Last month I attended the Vistage International Conference during which Michael Milkin presented the Milkin Institute research on the changing U.S. demographics. I was struck by the data change in the number of unskilled jobs. In 1950 there were 3 unskilled jobs for every 1 skilled job. Today, there are 4 unskilled jobs for every 1 skilled.
Michael postulates that this is the reason why the American dream is dead – it used to be you work hard and you get ahead. Today while hard work still matters, education and skills come first.
In my opinion, this also explains the sticky unemployment numbers. At the same time, my Vistage members tell me finding talented people continues to be challenging. In short there is a war for talent, while millions remain unemployed.

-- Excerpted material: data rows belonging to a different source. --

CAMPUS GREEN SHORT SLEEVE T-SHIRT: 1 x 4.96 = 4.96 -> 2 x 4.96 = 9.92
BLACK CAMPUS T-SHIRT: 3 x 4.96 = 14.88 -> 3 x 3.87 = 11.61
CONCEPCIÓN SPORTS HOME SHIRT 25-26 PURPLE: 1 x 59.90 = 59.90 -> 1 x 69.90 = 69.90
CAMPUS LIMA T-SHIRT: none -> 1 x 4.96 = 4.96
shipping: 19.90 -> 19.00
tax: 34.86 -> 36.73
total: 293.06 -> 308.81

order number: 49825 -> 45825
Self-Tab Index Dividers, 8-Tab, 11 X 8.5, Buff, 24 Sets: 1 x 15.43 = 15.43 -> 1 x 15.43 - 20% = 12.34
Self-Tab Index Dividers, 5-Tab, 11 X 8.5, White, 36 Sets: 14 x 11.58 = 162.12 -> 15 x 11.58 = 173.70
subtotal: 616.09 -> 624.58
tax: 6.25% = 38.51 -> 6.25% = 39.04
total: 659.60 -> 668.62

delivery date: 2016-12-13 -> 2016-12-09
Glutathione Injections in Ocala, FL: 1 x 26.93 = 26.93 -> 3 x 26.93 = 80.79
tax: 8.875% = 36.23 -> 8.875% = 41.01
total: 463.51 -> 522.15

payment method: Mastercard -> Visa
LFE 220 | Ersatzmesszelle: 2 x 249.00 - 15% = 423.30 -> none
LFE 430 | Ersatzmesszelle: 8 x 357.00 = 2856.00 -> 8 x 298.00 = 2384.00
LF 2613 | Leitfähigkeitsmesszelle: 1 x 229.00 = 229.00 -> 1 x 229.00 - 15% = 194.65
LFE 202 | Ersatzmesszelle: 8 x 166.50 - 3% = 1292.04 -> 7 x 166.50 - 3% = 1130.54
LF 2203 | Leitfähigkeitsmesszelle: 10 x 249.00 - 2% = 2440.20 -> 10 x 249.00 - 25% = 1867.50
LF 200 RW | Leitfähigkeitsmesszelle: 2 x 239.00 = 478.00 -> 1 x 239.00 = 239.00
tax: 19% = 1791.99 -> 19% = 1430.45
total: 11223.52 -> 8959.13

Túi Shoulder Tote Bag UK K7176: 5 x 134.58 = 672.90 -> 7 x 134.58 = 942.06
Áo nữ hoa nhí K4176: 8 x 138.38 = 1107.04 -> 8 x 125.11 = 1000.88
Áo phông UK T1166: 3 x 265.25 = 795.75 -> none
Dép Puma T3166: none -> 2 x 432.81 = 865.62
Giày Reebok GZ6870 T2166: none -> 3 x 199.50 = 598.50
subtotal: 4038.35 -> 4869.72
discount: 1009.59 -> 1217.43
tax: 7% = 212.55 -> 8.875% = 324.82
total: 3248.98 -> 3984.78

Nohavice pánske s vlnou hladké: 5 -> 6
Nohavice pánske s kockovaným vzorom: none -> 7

You might ask, so what is the leadership question? Isn’t this a global problem, not a leadership topic?
Here are my leadership related wonderings:
- At what point does it become cost effective for companies to create their own educational programs?
- When and how will it become cost effective for small/mid-sized companies to provide training via entry level unskilled jobs?
- As robots continue to replace workers, what will be the impact on small/mid-sized companies capital requirements?
- As the mismatch between job opportunities and qualified employees grows, how might this impact both immigration and emigration?
- As the world becomes less dependent on geography, how might employers match their jobs with qualified individuals worldwide?